Comments and Suggestions for Authors

I still don’t understand why there is only one xre binding site (for S2/S3) indicated in figure 3. Why not a second box for S1/S2, which clearly also binds xre?

See my illustration in the attached word file.

Figure 7 (formerly 6) is now much more clear, and the addition of plasmid maps helps with understanding. The authors explanation for why they see more crimson in the uninduced repressor plasmid than in plasmids with no repressor at all (line 277) is confusing – “presence of moderate amounts of [the inhibitor] activates promoter/promoters responsible for transcription of the xre gene and partially inhibits p3 promoter – this seems like a statement that would either require a citation or indication that this is just guesswork. A similar explanation (in line 280) for why there is less crimson when arabinose is added into a system that has no arabinose promoter is more cautious and makes more sense – line 277 should be similar.

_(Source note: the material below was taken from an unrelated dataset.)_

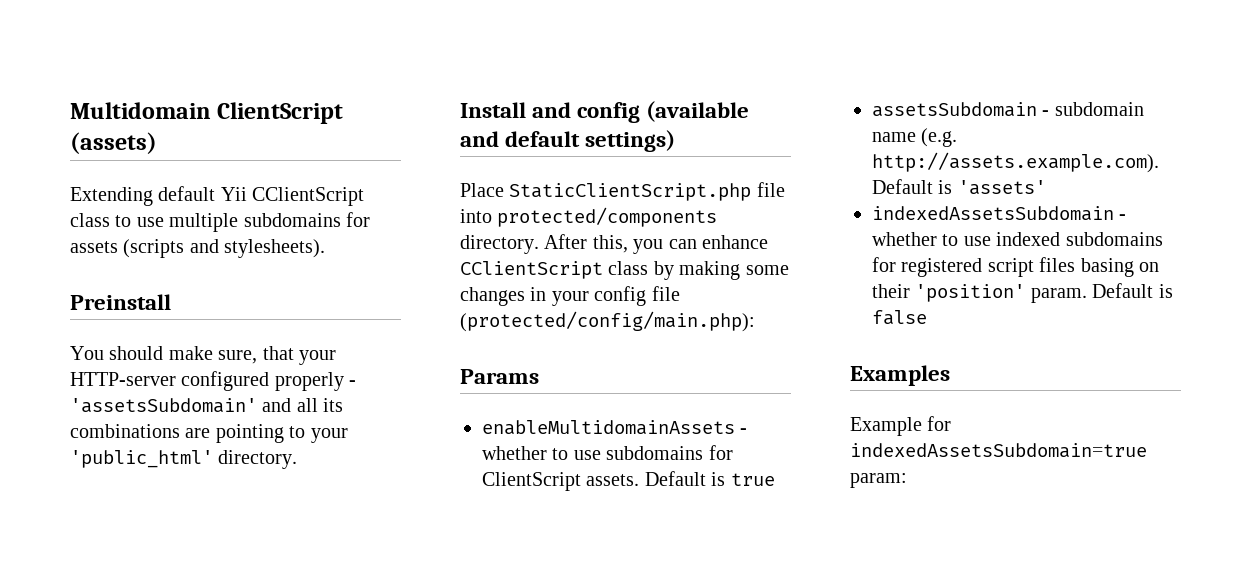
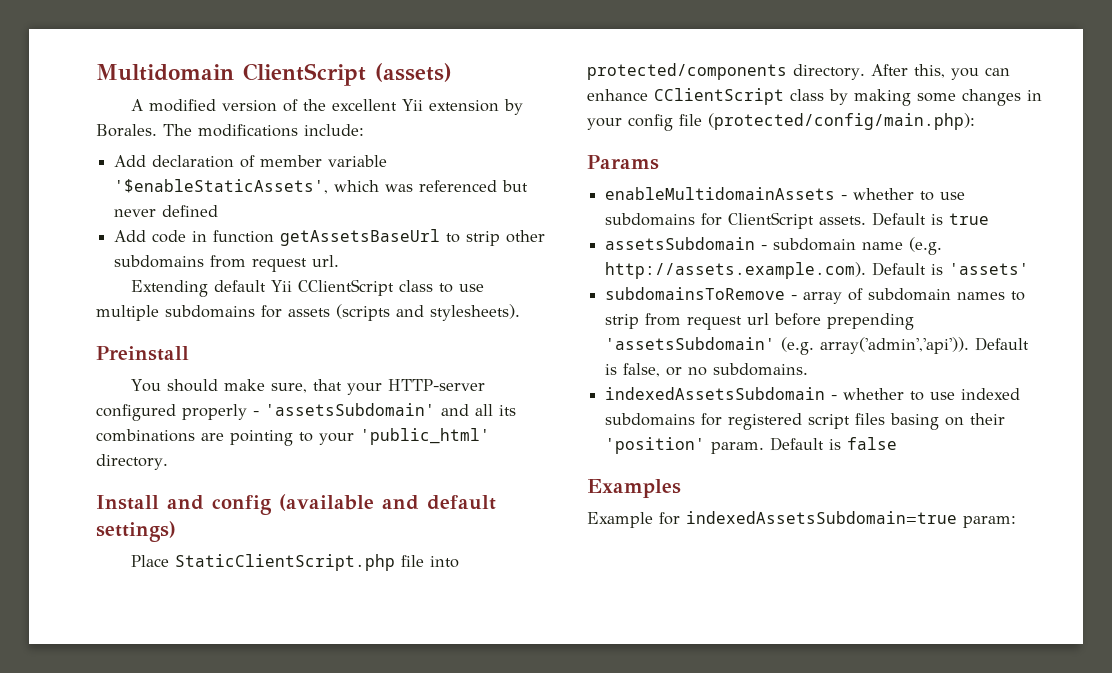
(157, 143) none -> [131,99,524,115] [96,124,364,137] [114,155,388,168] [114,179,529,194] [114,205,219,217] [114,229,546,246] [114,255,340,272] // A modified version of the excellent Yii extension by Borales. The modifications include: // Add declaration of member variable '$enableStaticAssets', which was referenced but never defined // Add code in function getAssetsBaseUrl to strip other subdomains from request url.
(1046, 187) none -> [605,287,1026,304] [605,313,915,330] [605,337,1030,355] [605,363,809,377] // subdomainsToRemove - array of subdomain names to strip from request url before prepending 'assetsSubdomain' (e.g. array('admin','api')). Default is false, or no subdomains.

Once these minor issues are clarified the paper is ready for publication.

 

Comments for author File: Comments.pdf

Author Response

Response:

Figure 1 was modified following Reviewers suggestions. We added another box indicating Xre binding site deduced from sequence alignment of EMSA fragments shown in Figure 5.

We changed discussion of GFP signals observed in EMR02 strains (l.272-274 and 280-282). We referred to lambda phage CI and provided appropriate citation.